Comments From Our Readers
Lon Sobel: Peter’s comparison of Joel Tenenbaum with Rosa Parks is the most illuminating couple of sentences ever to come from the keyboard of a law professor. (“Both were victims of grave injustice who were willing to sacrifice for the greater good. One wanted to end racial segregation and discrimination; the other wanted to avoid paying for music (but wished ‘more than anything’ that artists get compensated for their expression), lied about it, tried to blame file sharing on others, ran up the costs of litigation, and, in the end, faced the music by saying that he would avoid the severe penalty through a bankruptcy filing.”)
How refreshing it is to have someone notice, and say aloud, that the emperor has no clothes. And this from the keyboard of a professor from Berkeley, no less! Hurray.
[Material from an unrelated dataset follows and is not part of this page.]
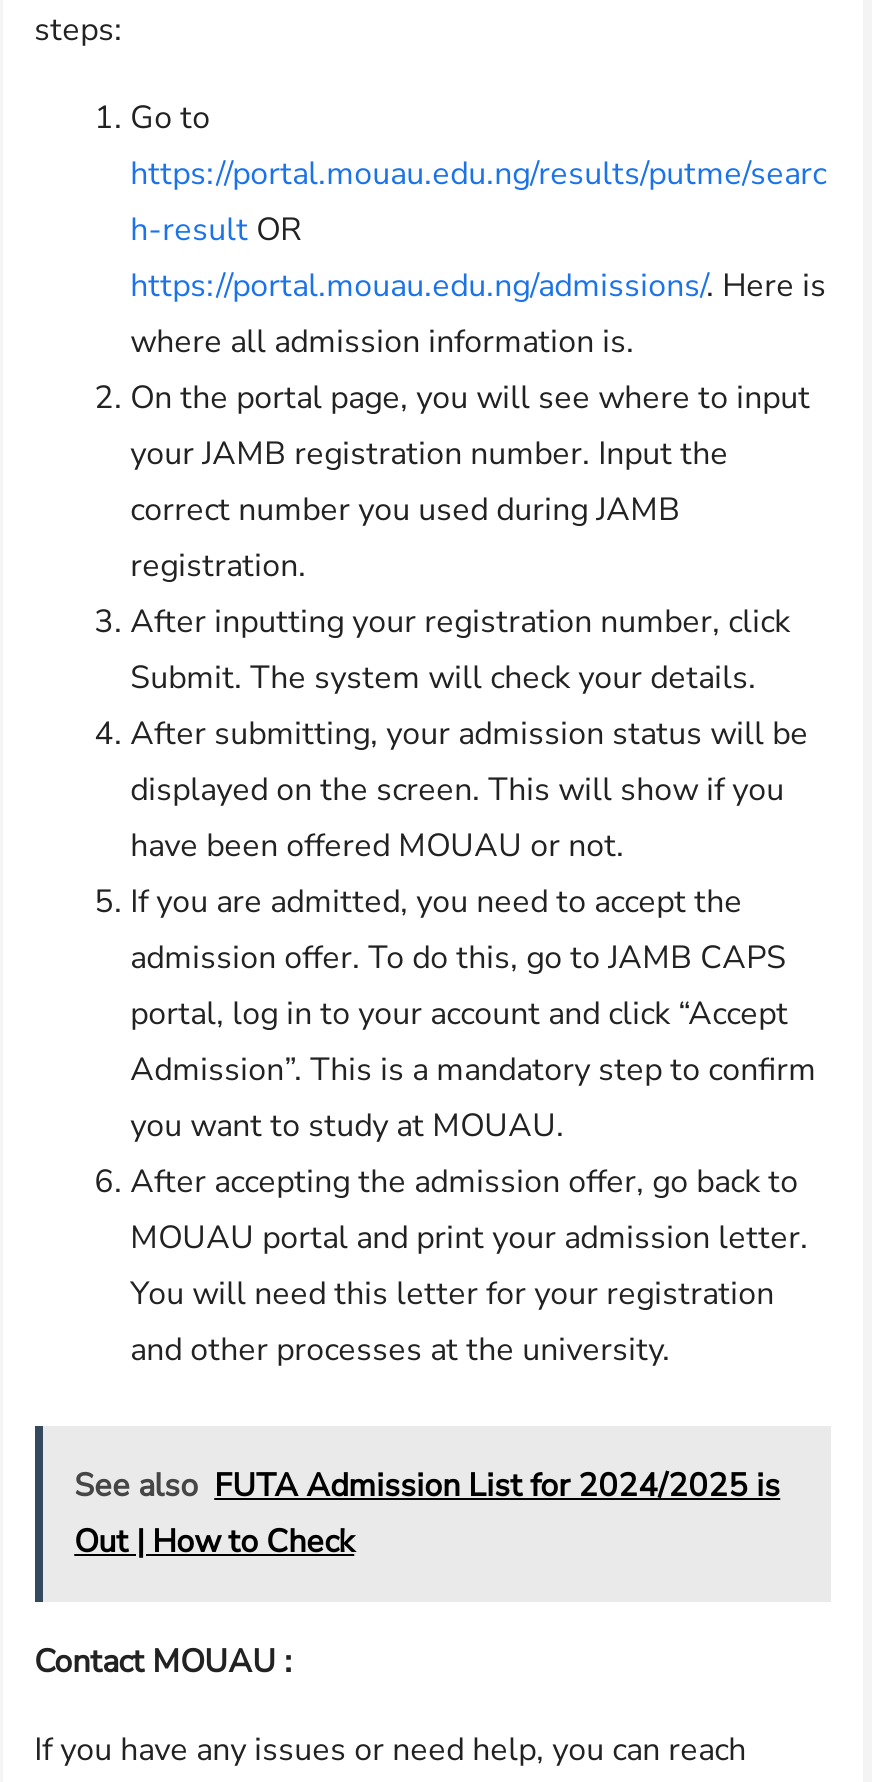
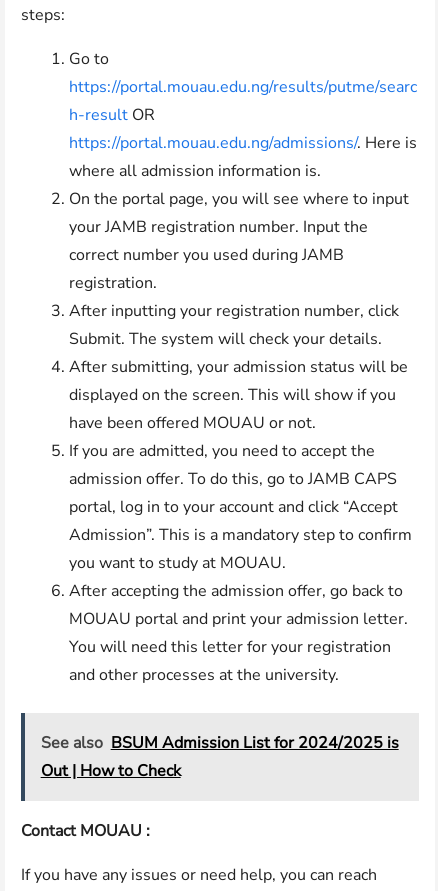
[74,1464,780,1508] See also FUTA Admission List for 2024/2025 is -> [41,732,399,754] See also BSUM Admission List for 2024/2025 is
I wonder whether Peter’s insight is the product of his education as a lawyer, or the product of his education as an economist. (In addition to holding a J.D., he has a Ph.D. in Economics.) I’m a lawyer and fellow law professor (with a B.A. in Economics); and I fear that law students, lawyers and law professors can actually hold in mind, all at one time and without getting a headache, the belief that “art is meant to be shared” and the wish that artists be paid. I hope it doesn’t take an economist to understand that those two things cannot coexist — not at least if “shared” means “without paying,” as Tenenbaum and thousands of others use the word “shared”?
David Eaton: Well said. Being the victim of the theft of my productions to the tune of $700,000, I am quite pleased to see the illegal file sharers put in the light of ‘truth’ and be revealed for what they are.
Michael: Another way artists are fallen victim to the music industry is by being ripped off by all the so called “producers” out there. It seems if you have pro tools and a computer, then you can call yourself a producer and they try to justify their fee, some as being as high as $7500 a song, by knowing how to work pro tools. In my opinion, most new bands who want to record an album need only an engineer, which cost about 20 dollars an hour. If the so-called producer could write a song then he would have an album out, but most not only charge you an outrageous fee, they also want ownership of the song you had to pay for. Be aware of any producer who charges an outrageous fee and wants ownership of the song you had to pay the outrageous fee for.